Khajishvili practices what he preaches. Despite Ukraine’s convoluted bureaucracy — and even court appeals to suspend the results of the concession tender — his Risoil S. A. partnered with Georgian firm Petro Oil and Chemicals and took the Kherson seaport in a 30-year concession on June 26, the first ever concession in Ukraine’s history.
Widely used in the port sector around the world, port concessions mean contracts between a state and private firms, which allow the firm to take control over a port for a long time. The firms claim all the fees for themselves, but have investment obligations, too.
The consortium in Kherson, for example, will have to invest almost $13 million and to ensure at least 1.3 million tons of annual cargo turnover.

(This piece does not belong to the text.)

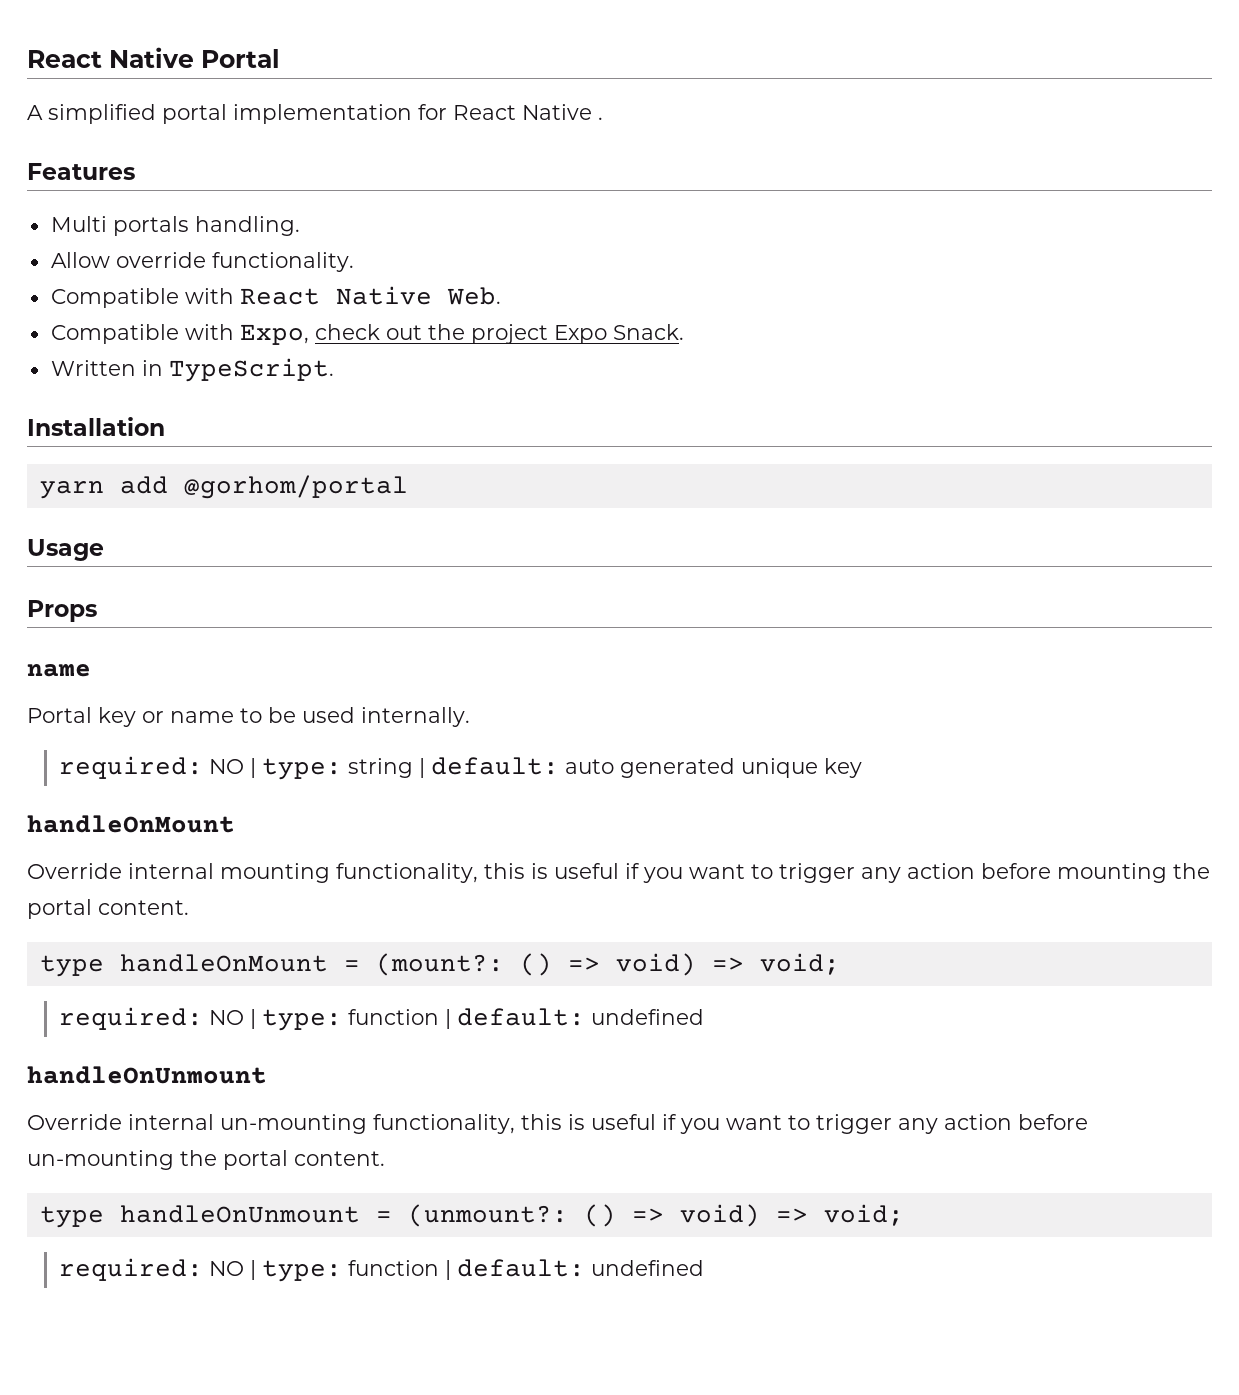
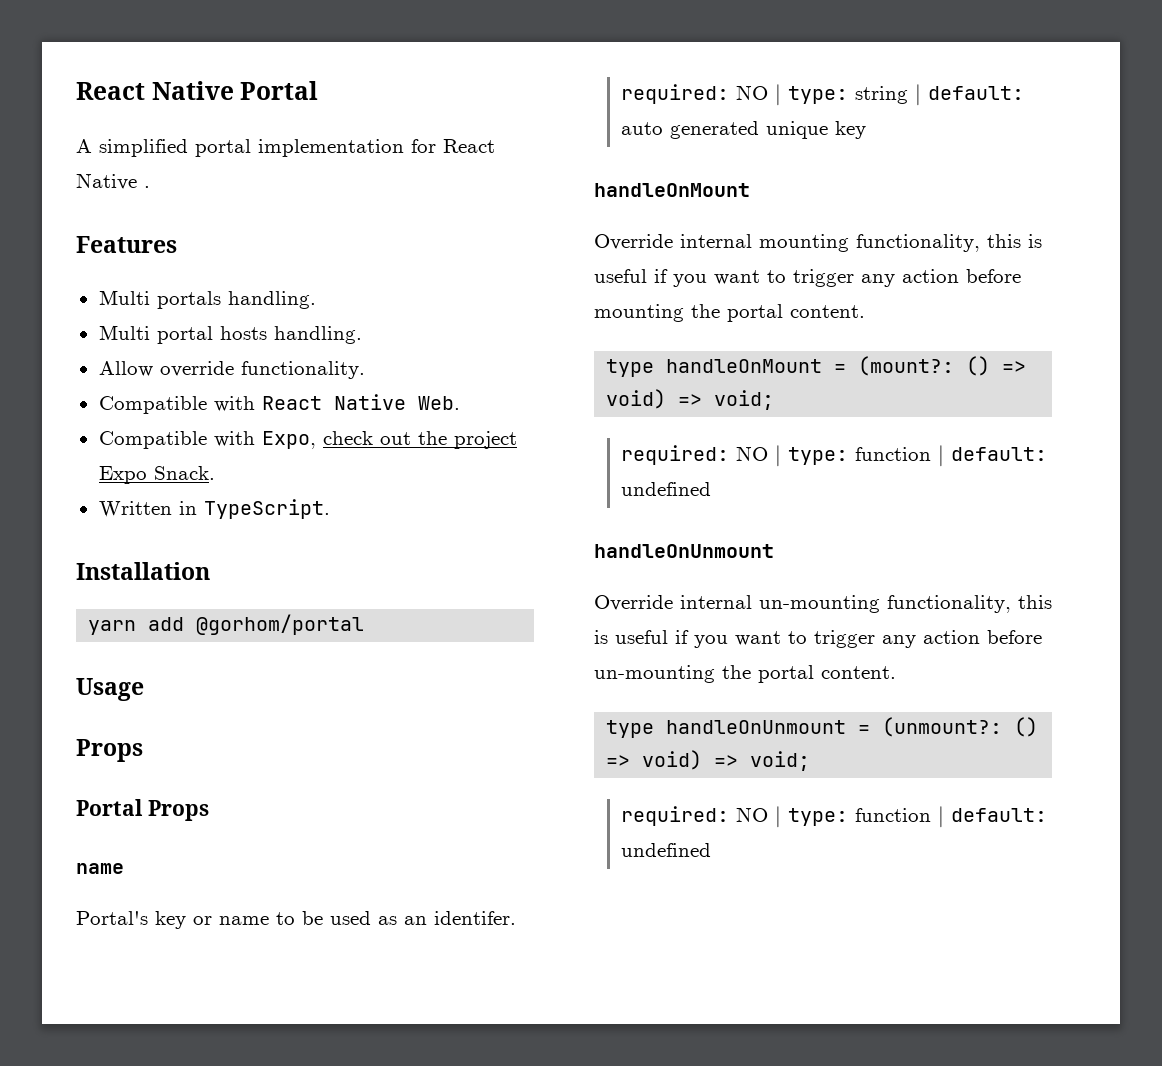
(300, 226) none -> [98,325,362,344] // Multi portal hosts handling.
(97, 611) none -> [76,799,209,821] // Portal Props
[27,707,92,723] Portal -> [76,911,148,925] Portal's
[361,707,470,727] internally. -> [378,911,516,925] as an identifer.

Last year, the port’s turnover was 3.8 million tons.
Khajishvili said that the consortium “plans to develop the Kherson seaport as a river logistics hub, including to develop a modern river fleet” for it.
Meanwhile, Qatari port operator QTerminals will sign another concession with Ukraine for the Olvia seaport in Mykolaiv Oblast. Under the agreement, the Qatari firm will have to put over $130 million into 180 hectares of the port area over the next five years.
The third concession project will be in the Chornomorsk seaport in Odesa Oblast and, currently, it’s in the preparation phase.
These concessions “will give a powerful impetus to economic development,” said Golodnytskyy from the USPA.
Additionally, the state plans to sell three smaller ports on the Black Sea — Skadovsk, Ust-Dunaysk and Belgorod-Dniester — to private investor as these ports are highly unprofitable and don’t even have money to pay salaries to their employees. The State Property Fund will put two of them up for auction this year — Skadovsk (turnover: 4,700 tons) and Ust-Dunaysk (turnover: 70,800 tons).
“We need to switch the mode from ‘always promising’ and ‘with a lot of potential’ to actually realizing this potential and turning these prospects into successful investment cases,” Dmytro Sennychenko, head of the State Property Fund, said.